[Start of Attachment]

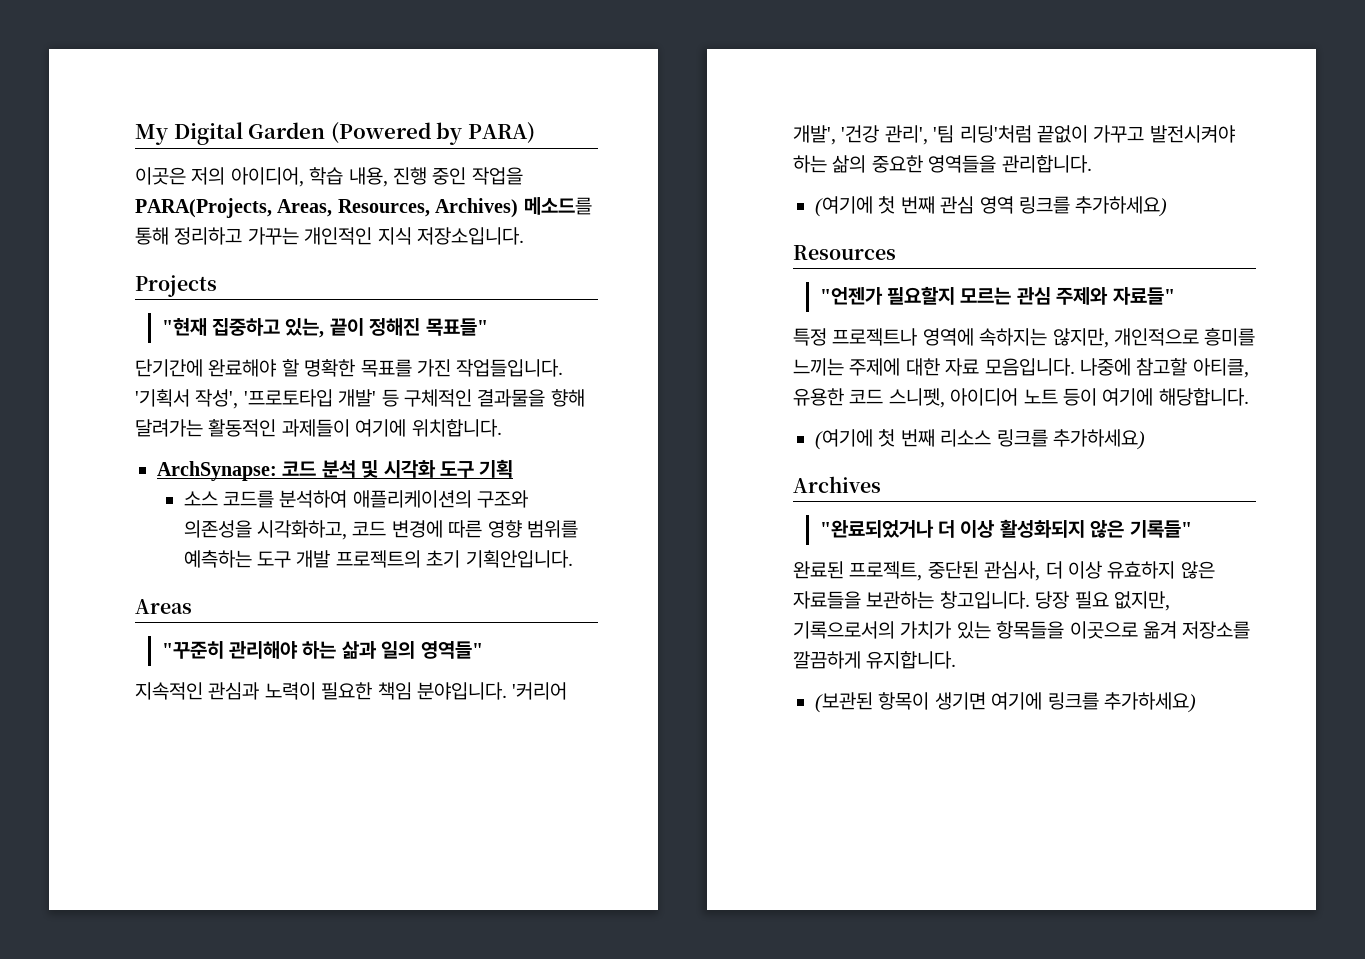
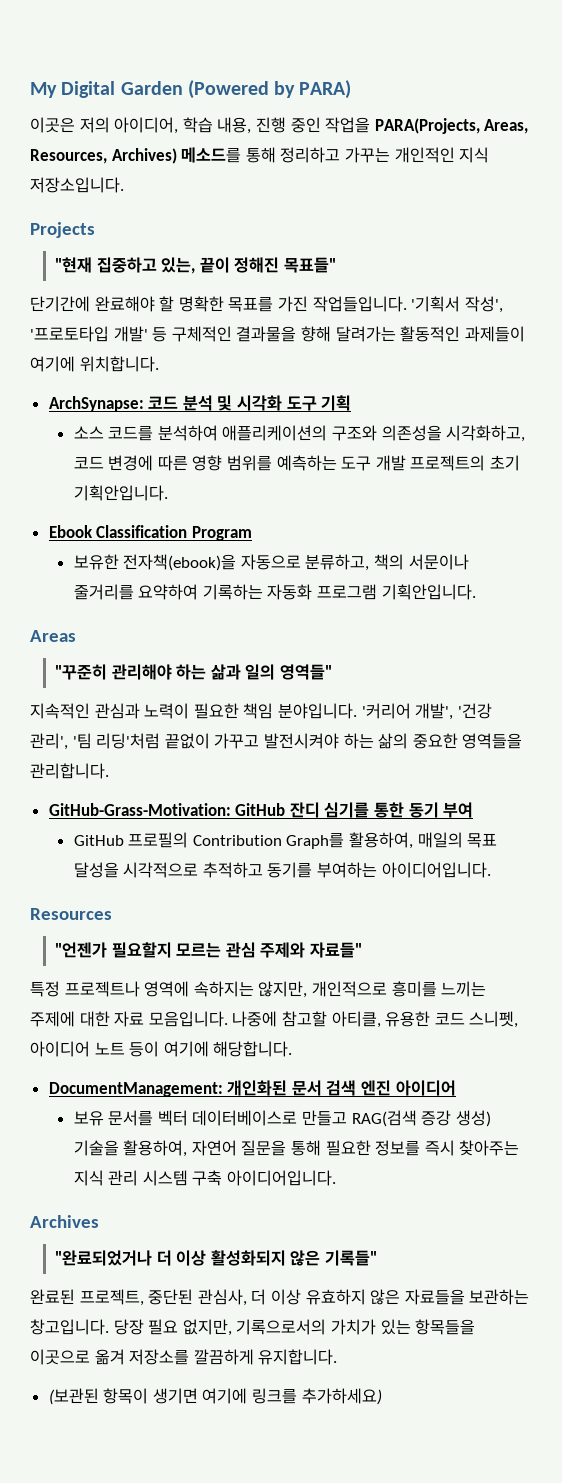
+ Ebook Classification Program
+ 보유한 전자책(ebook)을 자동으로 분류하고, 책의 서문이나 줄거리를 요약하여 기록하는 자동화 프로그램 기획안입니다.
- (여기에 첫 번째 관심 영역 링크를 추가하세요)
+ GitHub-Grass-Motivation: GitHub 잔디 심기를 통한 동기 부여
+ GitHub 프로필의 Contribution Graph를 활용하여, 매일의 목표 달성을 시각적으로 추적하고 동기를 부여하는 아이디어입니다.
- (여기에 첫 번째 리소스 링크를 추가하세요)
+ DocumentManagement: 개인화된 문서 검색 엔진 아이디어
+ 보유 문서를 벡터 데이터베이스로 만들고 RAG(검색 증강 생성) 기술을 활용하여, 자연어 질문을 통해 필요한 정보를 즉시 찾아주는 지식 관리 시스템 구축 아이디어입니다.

[End of Attachment]

_Work to be completed_. Nothing but the records themselves, exact and complete, should be returned; leave the pictures out.

_Answer to this task_.
+ Ebook Classification Program
+ 보유한 전자책(ebook)을 자동으로 분류하고, 책의 서문이나 줄거리를 요약하여 기록하는 자동화 프로그램 기획안입니다.
- (여기에 첫 번째 관심 영역 링크를 추가하세요)
+ GitHub-Grass-Motivation: GitHub 잔디 심기를 통한 동기 부여
+ GitHub 프로필의 Contribution Graph를 활용하여, 매일의 목표 달성을 시각적으로 추적하고 동기를 부여하는 아이디어입니다.
- (여기에 첫 번째 리소스 링크를 추가하세요)
+ DocumentManagement: 개인화된 문서 검색 엔진 아이디어
+ 보유 문서를 벡터 데이터베이스로 만들고 RAG(검색 증강 생성) 기술을 활용하여, 자연어 질문을 통해 필요한 정보를 즉시 찾아주는 지식 관리 시스템 구축 아이디어입니다.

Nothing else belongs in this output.